All pictures are to be omitted while the lines starting at the line with "payment method: Mastercard -> Apple Pay" and ending at the line with "Dog Duffel: 5" in the material below are retyped exactly, both ends included.

=== Records supplied ===

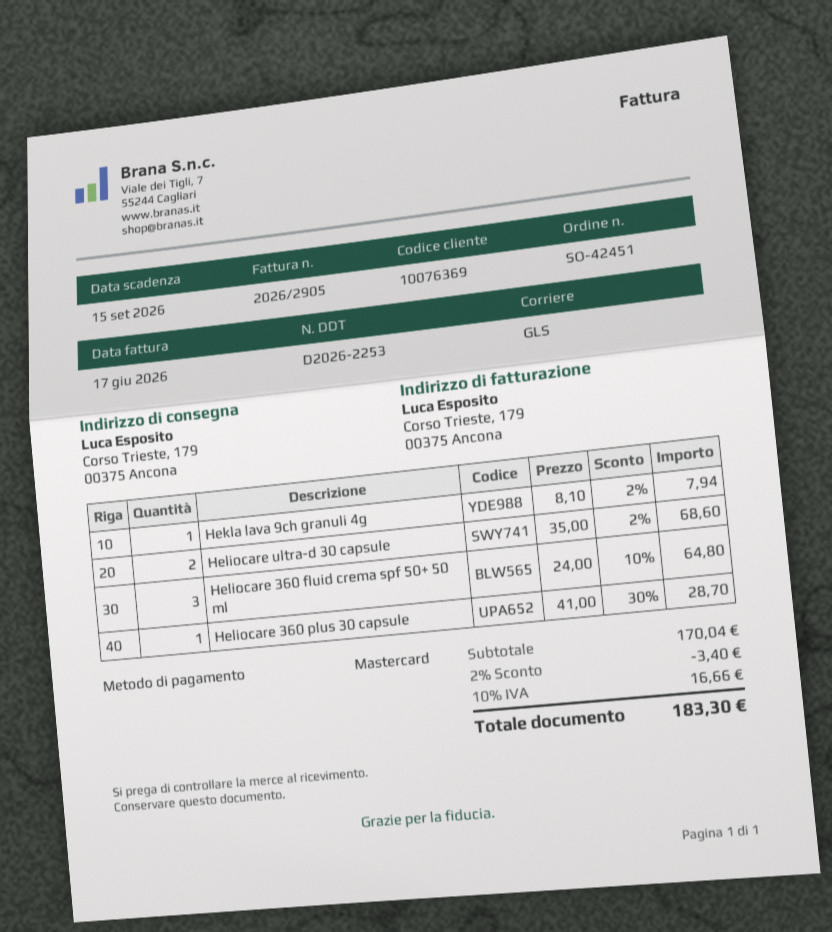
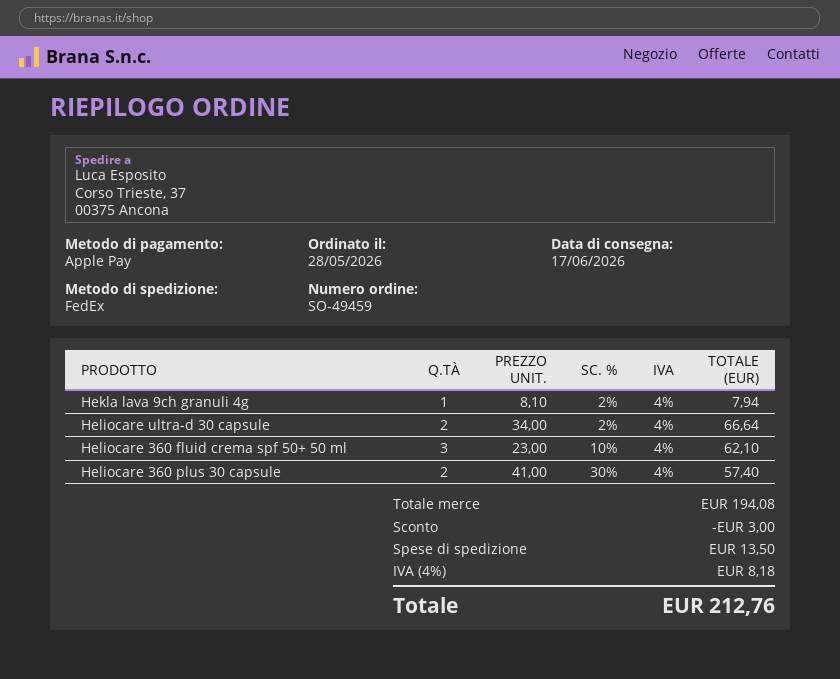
order number: SO-42451 -> SO-49459
payment method: Mastercard -> Apple Pay
shipping method: GLS -> FedEx
ship to: Corso Trieste, 179, 00375 Ancona -> Corso Trieste, 37, 00375 Ancona
Heliocare ultra-d 30 capsule: 2 x 35.00 - 2% = 68.60 -> 2 x 34.00 - 2% = 66.64
Heliocare 360 fluid crema spf 50+ 50 ml: 3 x 24.00 - 10% = 64.80 -> 3 x 23.00 - 10% = 62.10
Heliocare 360 plus 30 capsule: 1 x 41.00 - 30% = 28.70 -> 2 x 41.00 - 30% = 57.40
subtotal: 170.04 -> 194.08
discount: 3.40 -> 3.00
shipping: none -> 13.50
tax: 10% = 16.66 -> 4% = 8.18
total: 183.30 -> 212.76

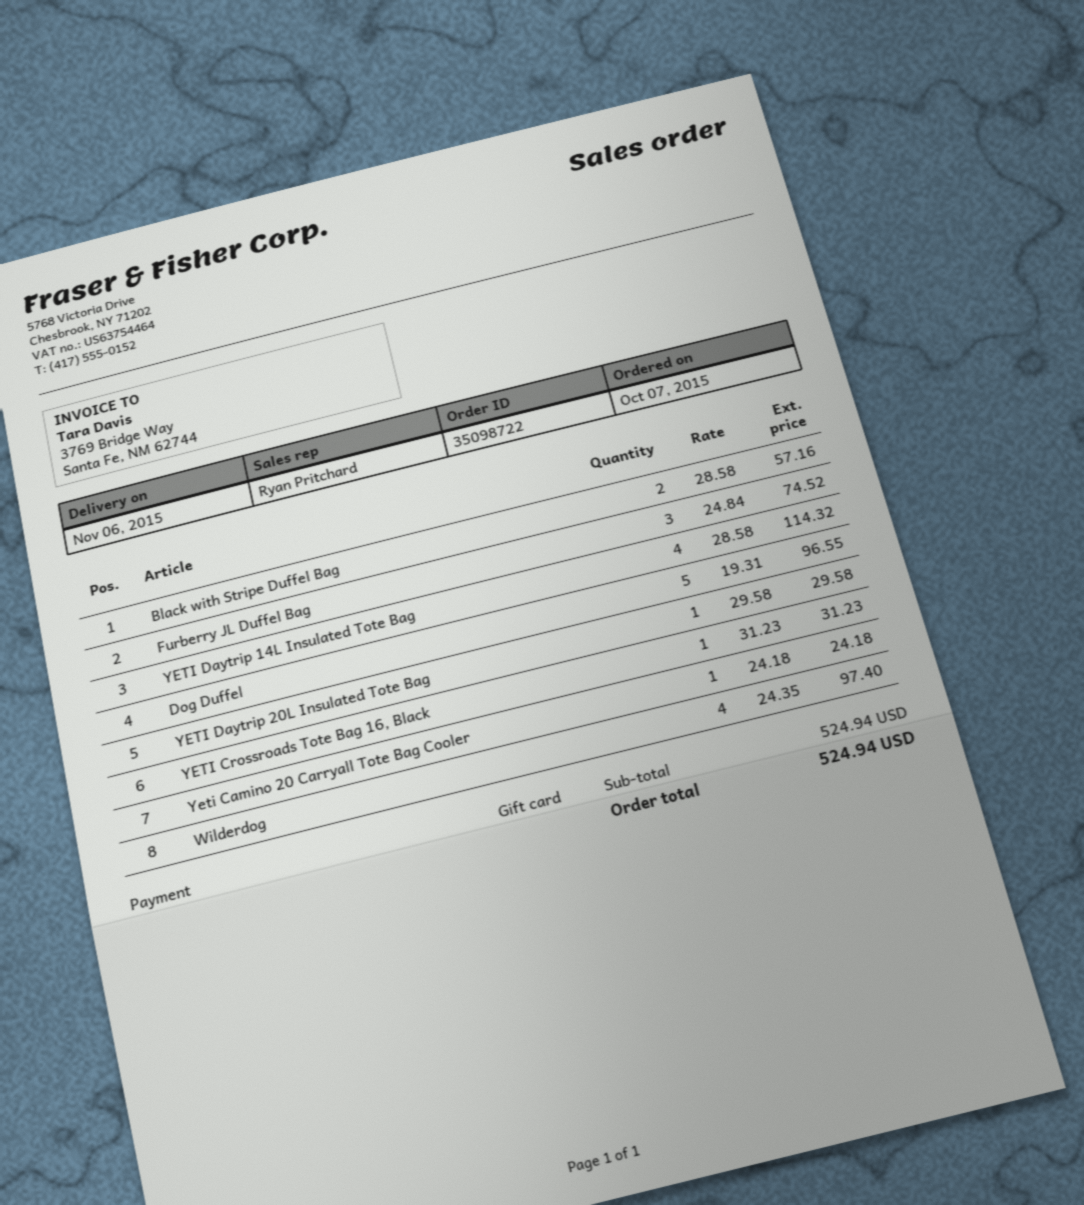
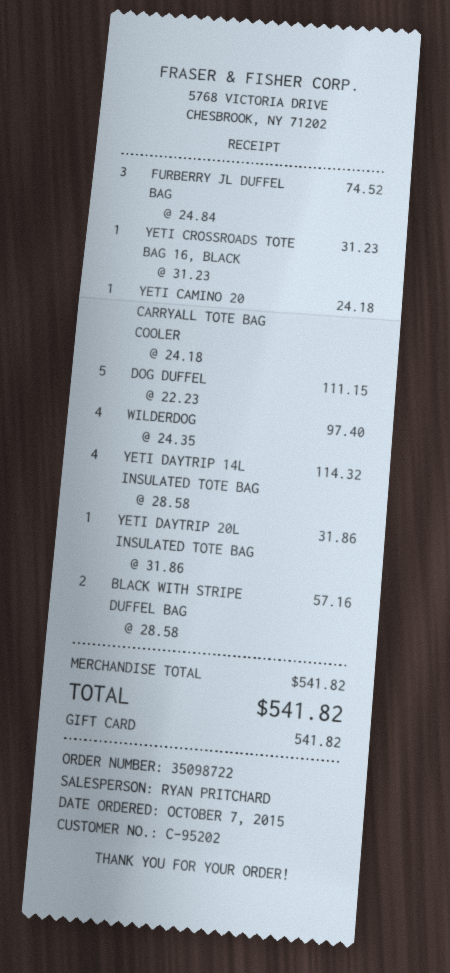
Dog Duffel: 5 x 19.31 = 96.55 -> 5 x 22.23 = 111.15
YETI Daytrip 20L Insulated Tote Bag: 1 x 29.58 = 29.58 -> 1 x 31.86 = 31.86
subtotal: 524.94 -> 541.82
total: 524.94 -> 541.82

===

Answer for the task ::
payment method: Mastercard -> Apple Pay
shipping method: GLS -> FedEx
ship to: Corso Trieste, 179, 00375 Ancona -> Corso Trieste, 37, 00375 Ancona
Heliocare ultra-d 30 capsule: 2 x 35.00 - 2% = 68.60 -> 2 x 34.00 - 2% = 66.64
Heliocare 360 fluid crema spf 50+ 50 ml: 3 x 24.00 - 10% = 64.80 -> 3 x 23.00 - 10% = 62.10
Heliocare 360 plus 30 capsule: 1 x 41.00 - 30% = 28.70 -> 2 x 41.00 - 30% = 57.40
subtotal: 170.04 -> 194.08
discount: 3.40 -> 3.00
shipping: none -> 13.50
tax: 10% = 16.66 -> 4% = 8.18
total: 183.30 -> 212.76

Dog Duffel: 5 x 19.31 = 96.55 -> 5 x 22.23 = 111.15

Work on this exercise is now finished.